UN database of companies operating in Israeli settlements could help prevent human rights abuses

When Amnesty International launched a campaign in June 2017 marking 50 years of Israel’s occupation of Palestinian territories, calling on states not to sustain the illegal situation created by Israeli settlements in the West Bank as is required under international law, we knew that achieving its objectives would not be easy.

However, one thing that offered a ray of hope was plans announced by the Office of the United Nations High Commissioner for Human Rights (OHCHR) to make public a database listing companies involved in activities in the illegal Israeli settlements. For us, the database was set to be an important tool to ensure transparency around these activities and prompt companies to rethink their operations in the context of a brutal Israeli military occupation and ongoing dispossession of Palestinians.

The UN Human Rights Council, in an innovative move, had charged the High Commissioner for Human Rights with creating a database, to be updated annually, of business enterprises involved in activity that, “directly and indirectly, enabled, facilitated and profited from the construction and growth of the Israeli settlements” and “raise particular human rights violations concerns.”

Specific activities include the supply of construction and surveillance equipment, the supply of surveillance, security, banking and financial services, the exploitation of natural resources and, more generally, the supply of services and utilities supporting the maintenance and existence of settlements.

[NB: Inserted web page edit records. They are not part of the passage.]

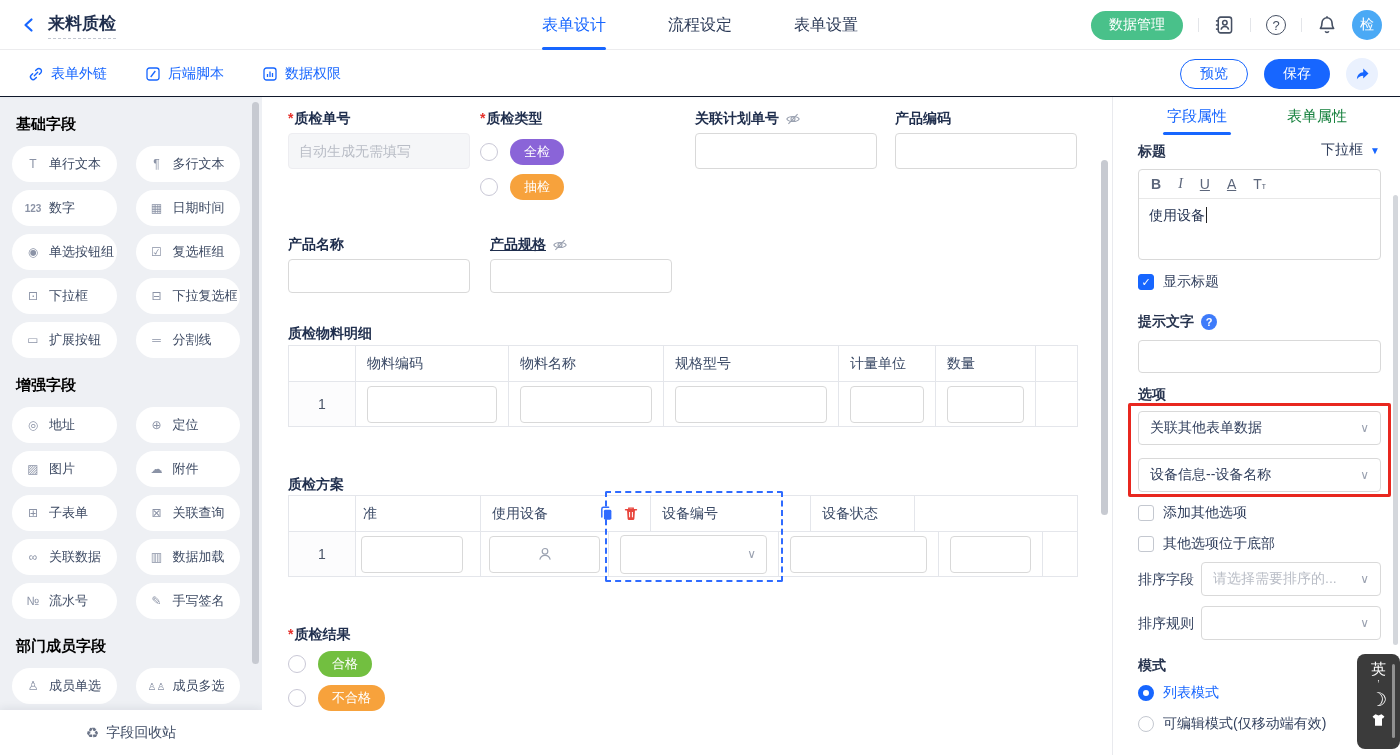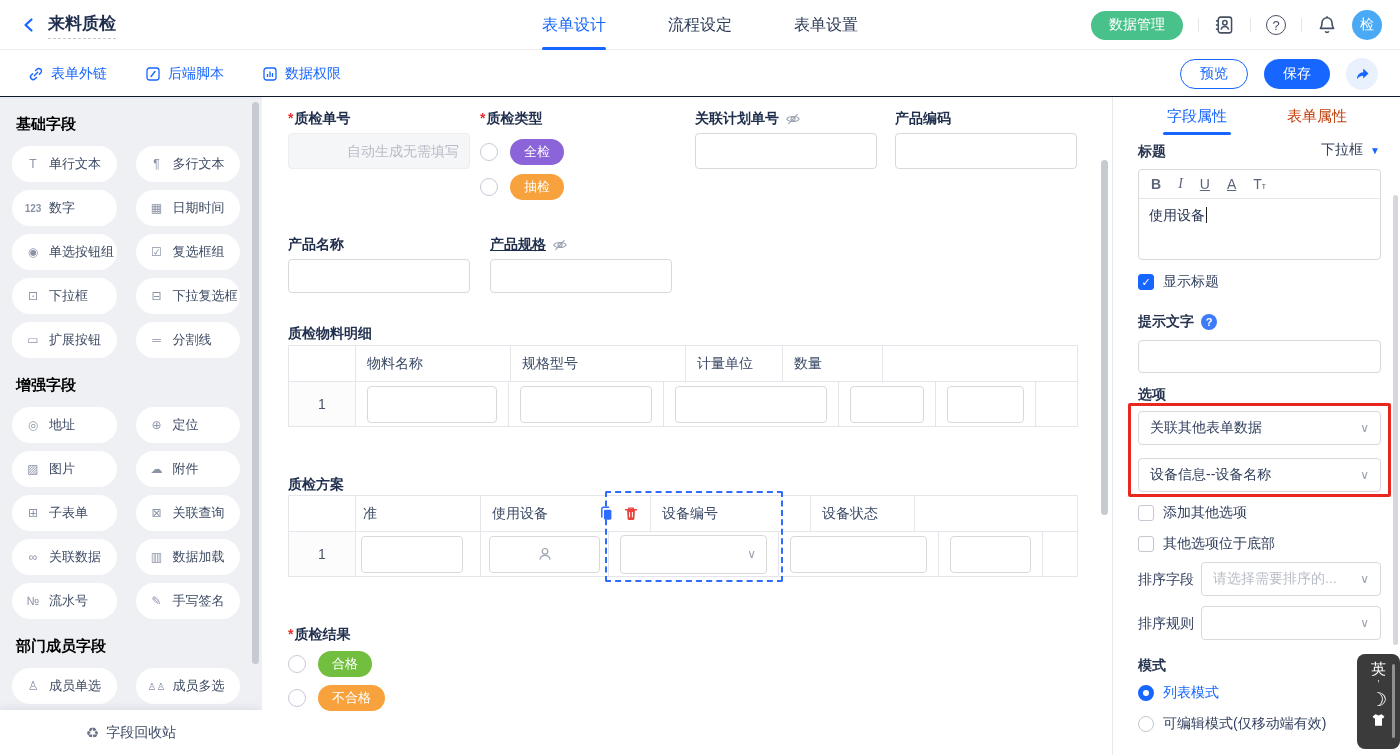--- a/index.html
+++ b/index.html
@@ -88,7 +88,7 @@
   
   .panel { position:absolute; left:1112px; top:97px; width:288px; height:658px; background:#fff;
            border-left:1px solid #e9eaee; }
-  .p-tab { position:absolute; top:10px; font-size:15px; color:#c2410c; cursor:pointer; text-align:center; width:80px; }
+  .p-tab { position:absolute; top:10px; font-size:15px; color:#15803d; cursor:pointer; text-align:center; width:80px; }
   .p-tab.active { color:#1766ff; }
   .p-tab.active::after { content:""; position:absolute; left:6px; right:6px; bottom:-9px; height:3px;
                          background:#1766ff; border-radius:2px; }

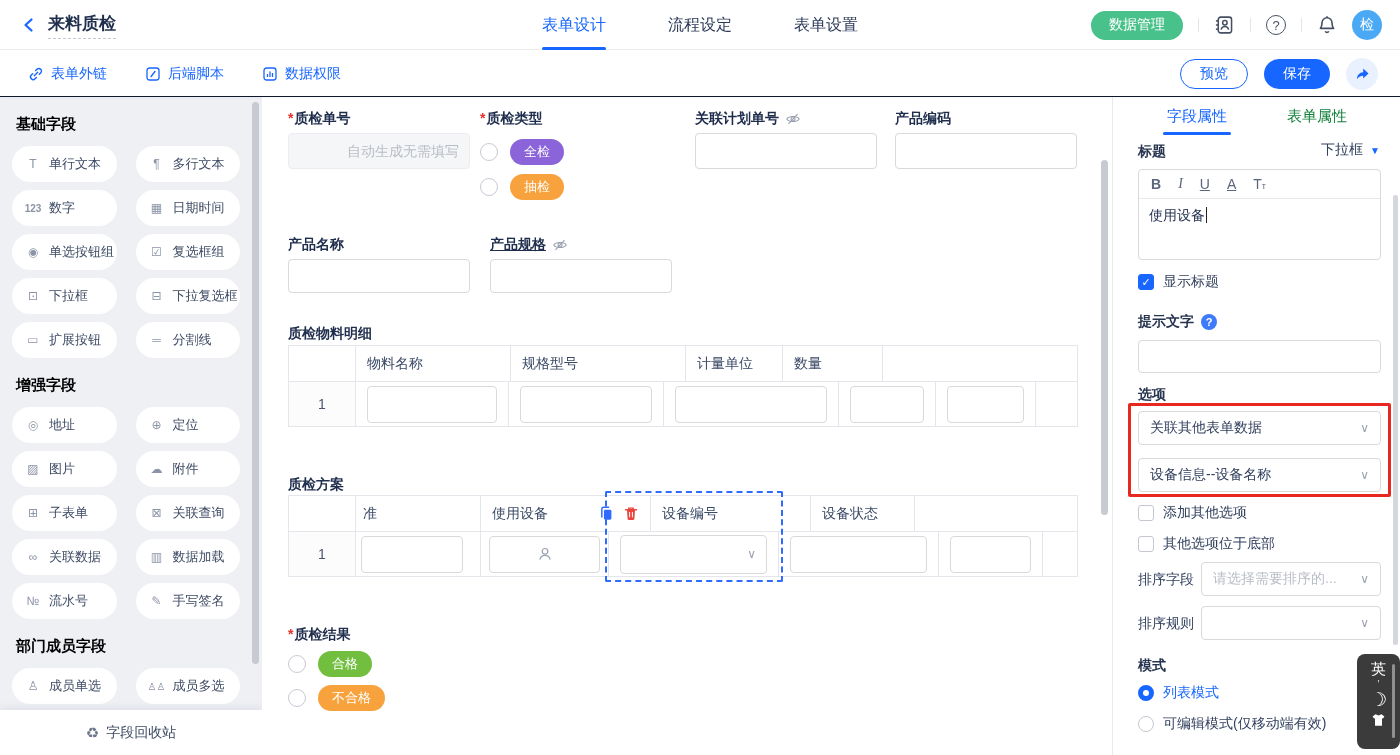--- a/index.html
+++ b/index.html
@@ -62,7 +62,7 @@
   .f-label { position:absolute; font-size:14px; font-weight:600; color:#1f2e4d; display:flex; align-items:center; gap:6px; }
   .star { color:#e5312b; margin-right:1px; }
   .inp { position:absolute; height:36px; border:1px solid #d9d9d9; border-radius:4px; background:#fff;
-         font-size:14px; padding:0 10px; color:#333; outline:none; font-family:inherit;text-align:right; }
+         font-size:14px; padding:0 10px; color:#333; outline:none; font-family:inherit; }
   .inp.disabled { background:#f5f6f8; border-color:#ededf1; }
   .inp::placeholder { color:#b9bdc6; }
   .radio-row { position:absolute; display:flex; align-items:center; gap:12px; }

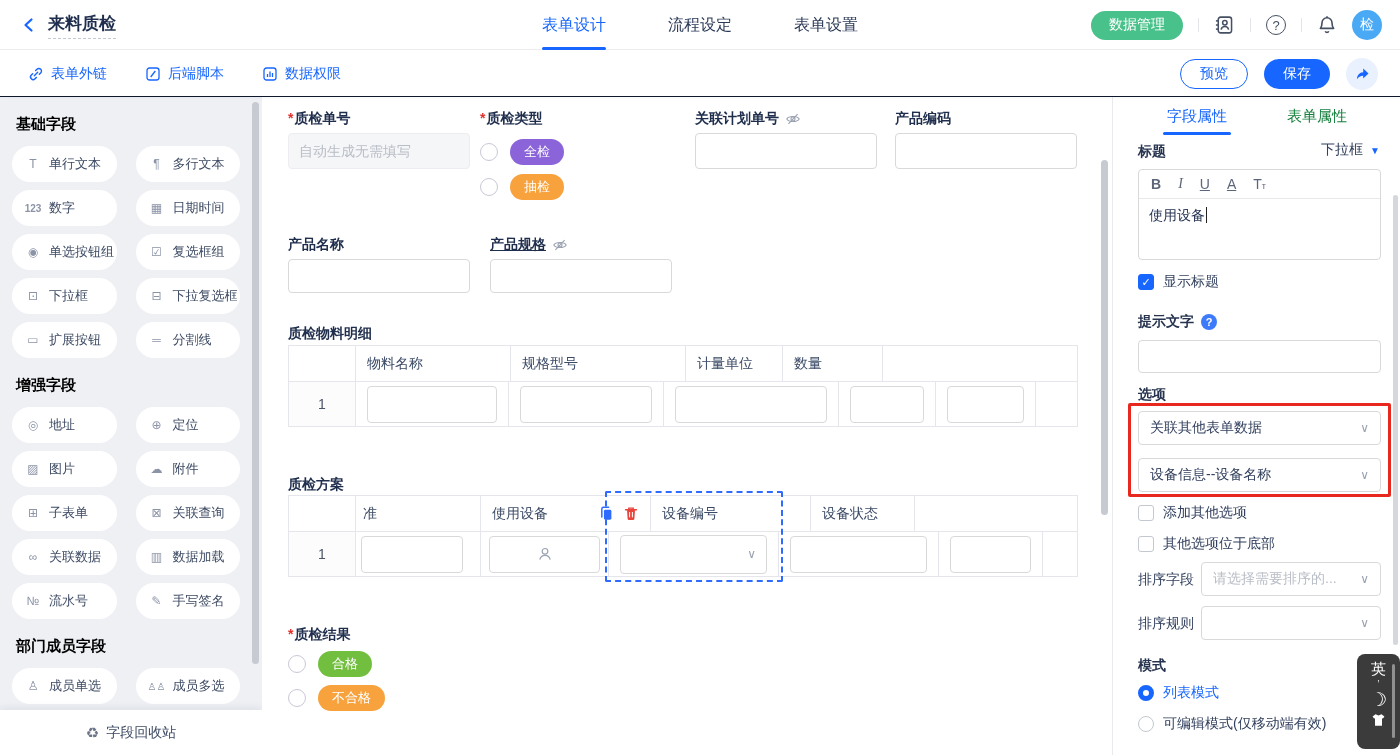--- a/index.html
+++ b/index.html
@@ -394,6 +394,9 @@
     <div class="tbl" style="left:26px; top:248px; width:790px;">
       <div class="trow thead">
         <div class="tc" style="width:67px;"></div>
+        <div class="tc" style="width:153px;">
+            <span>物料编码</span>
+          </div>
         <div class="tc" style="width:155px;">
             <span>物料名称</span>
           </div>

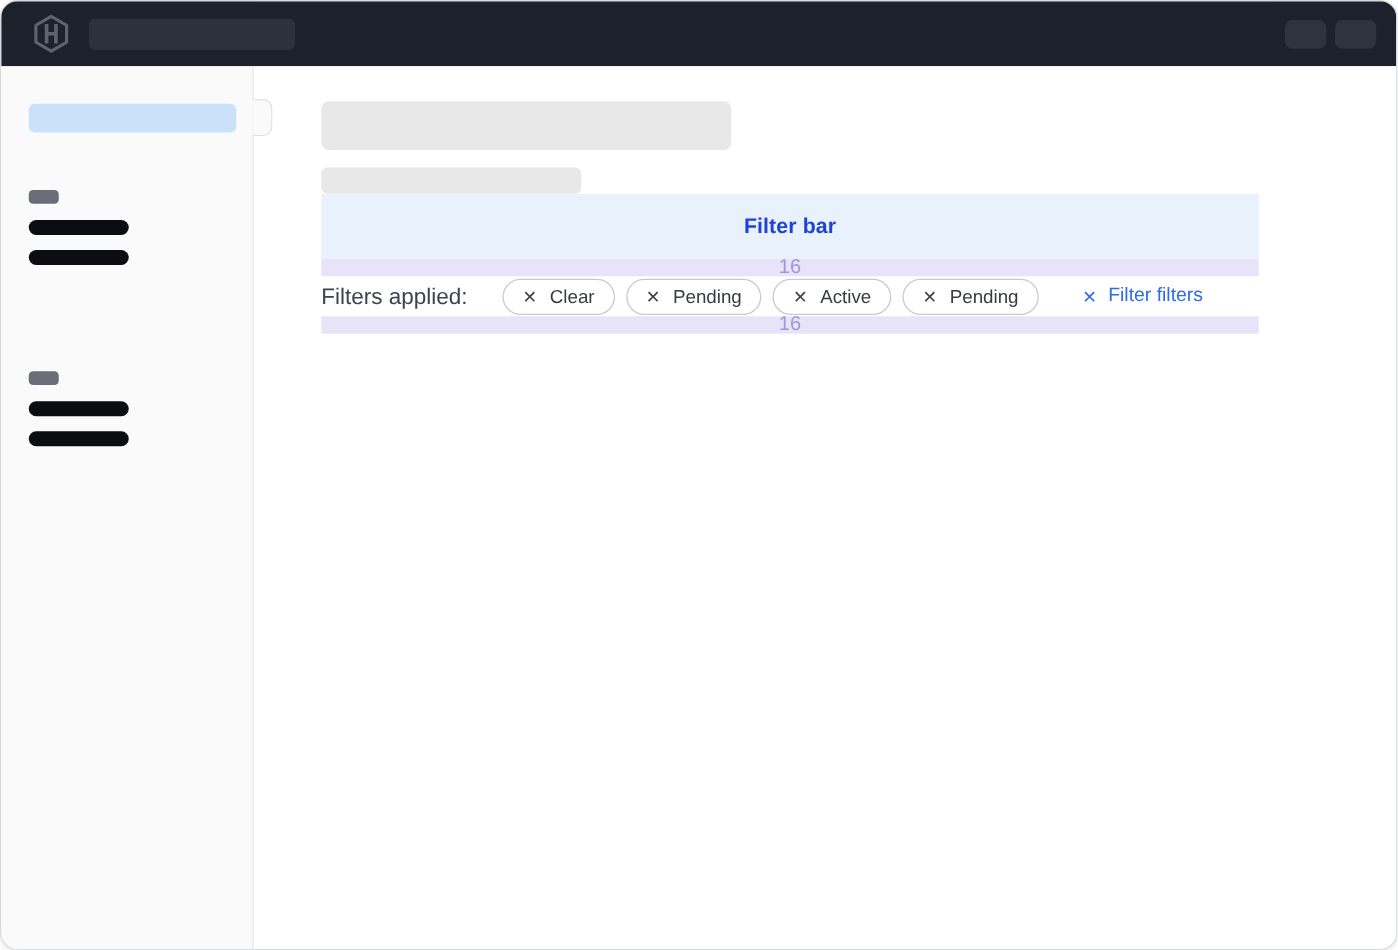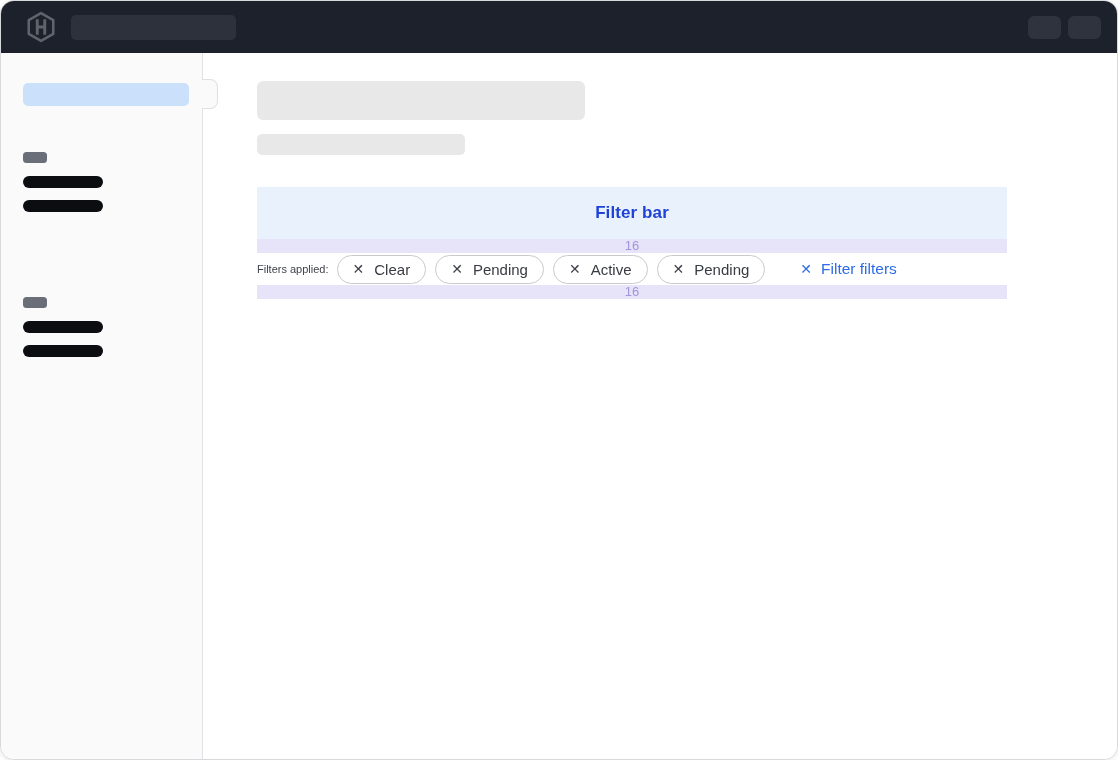--- a/index.html
+++ b/index.html
@@ -62,7 +62,7 @@
   .title-skel    { margin-top: 28px; width: 328px; height: 39px; background: #e8e8e9; border-radius: 6px; }
   .subtitle-skel { margin-top: 14px; width: 208px; height: 21px; background: #e8e8e9; border-radius: 5px; }
   .filter-bar {
-    margin-top: 32px; height: 52px;
+    height: 52px;
     background: #e9f1fc;
     display: flex; align-items: center; justify-content: center;
     color: #1f43d6; font-size: 17px; font-weight: 700;

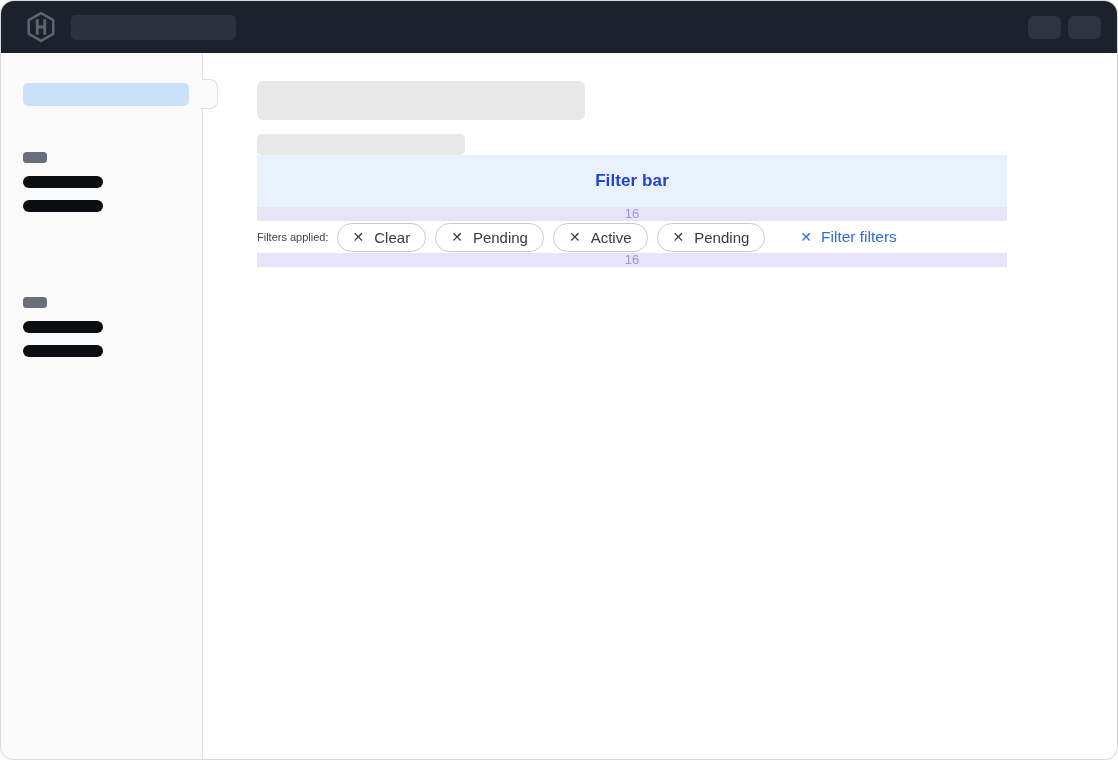--- a/index.html
+++ b/index.html
@@ -71,7 +71,7 @@
   .spacer-16 {
     height: 14px; background: #e7e3f8;
     display: flex; align-items: center; justify-content: center;
-    color: #a096dc; font-size: 13px; line-height: 14px;
+    color: #a096dc; font-size: 16px; line-height: 14px;
   }
   .filters-row {
     height: 32px;

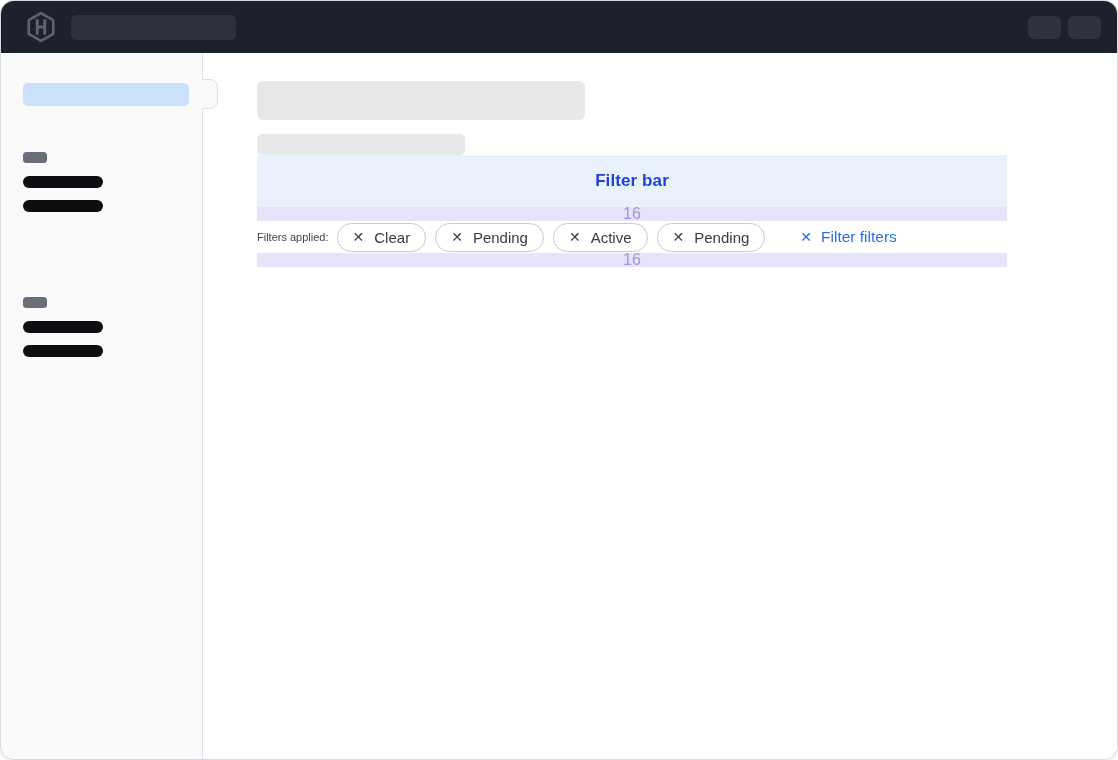--- a/index.html
+++ b/index.html
@@ -77,7 +77,7 @@
     height: 32px;
     display: flex; align-items: center;
   }
-  .filters-label { color: #3f434b; font-size: 11px; margin-right: 8px; }
+  .filters-label { color: #3f434b; font-size: 18px; margin-right: 28px; }
   .pills { display: flex; gap: 9px; align-items: center; }
   .pill {
     display: inline-flex; align-items: center; gap: 10px;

The purpose of the UN database is quite simple: it is meant to help businesses, and the states in which they are based, take steps to ensure they are not committing or contributing to gross human rights abuses of Palestinians

Laith Abu Zeyad, Amnesty International

The purpose of the UN database is quite simple: it is meant to help businesses, and the states in which they are based, take steps to ensure they are not committing or contributing to gross human rights abuses of Palestinians.

Despite being initially due to be finalized by March 2017, the publication of the database has been delayed repeatedly by the OHCHR, initially under former High Commissioner Zeid al-Hussein and now under his successor Michele Bachelet. The exact timing of the database’s release has yet to be announced.

It has become increasingly clear that the delay is in part because certain states are bringing extensive political pressure to bear, not just to put off the database’s release, but to stop it being made public at all. In other words, some powerful states in the UN are lobbying the High Commissioner to simply ignore the mandate she has been given by the Council, or to interpret the mandate in a way that strains all credibility: either by not mentioning companies’ names or not releasing the database at all.

For years, Amnesty International and other international, Palestinian and Israeli human rights organizations have documented how Israel’s policy of developing, expanding and guarding its settlements is inherently discriminatory and results in a wide range of human rights violations affecting every aspect of Palestinians’ lives.

In our latest report on this issue, published in January 2019, we documented the involvement of leading online tourism companies in illegal Israeli settlements. We argued that any business activity in or with settlements unavoidably contributes to sustaining an illegal situation and that companies engaged in these activities directly or indirectly contribute to, and profit from, the maintenance, development and expansion of settlements, which amount to war crimes under international criminal law.

The report welcomed an announcement by Airbnb last year that it would remove all listings in settlements in the occupied West Bank excluding East Jerusalem, but, disappointingly, the company  reversed its decision in April 2019.

Even more disturbingly, the current Israeli government is more emboldened than ever to pursue expansion of settlements. In April 2019, for the first time ever, Israel’s Prime Minister Benjamin Netanyahu openly called for official annexation of parts of the West Bank. He repeated this call in September 2019.

All of this is occurring against the backdrop of a clear international consensus: Israeli settlements are illegal and have devastating consequences for the human rights of Palestinians. A UN Security Council resolution adopted in December 2016 stated that Israel’s settlement activity constitutes a “flagrant violation” of international law and has “no legal validity”. It demanded that Israel stop such activity and fulfil its obligations as an occupying power under the Fourth Geneva Convention.

For decades, official condemnation and quiet diplomacy have failed to bring about necessary change. Now more than ever is the time for concrete action. States must use the next Human Rights Council session on Palestine to demand the release of the database.

Laith Abu Zeyad, Amnesty International

However, for decades, official condemnation and quiet diplomacy have failed to bring about necessary change. Now more than ever is the time for concrete action. States must use the next Human Rights Council session on Palestine to demand the release of the database.

The UN has the potential to change the status quo in Israel and the Occupied Palestinian Territories. The OHCHR should fulfil the mandate given to it by the UN Human Rights Council by compiling, publishing and regularly updating a database of businesses operating in illegal Israeli settlements. We along with 100 other organizations, expressed the hope that these important steps would be undertaken urgently in an open letter addressed to High Commissioner Michele Bachelet in August.

UN member states can play their part by insisting that the High Commissioner should comply with the Human Rights Council’s mandate without further delay. This will bring much needed transparency to business activities in Israeli settlements, facilitate states’ compliance with international law and expedite companies’ progress towards respecting human rights.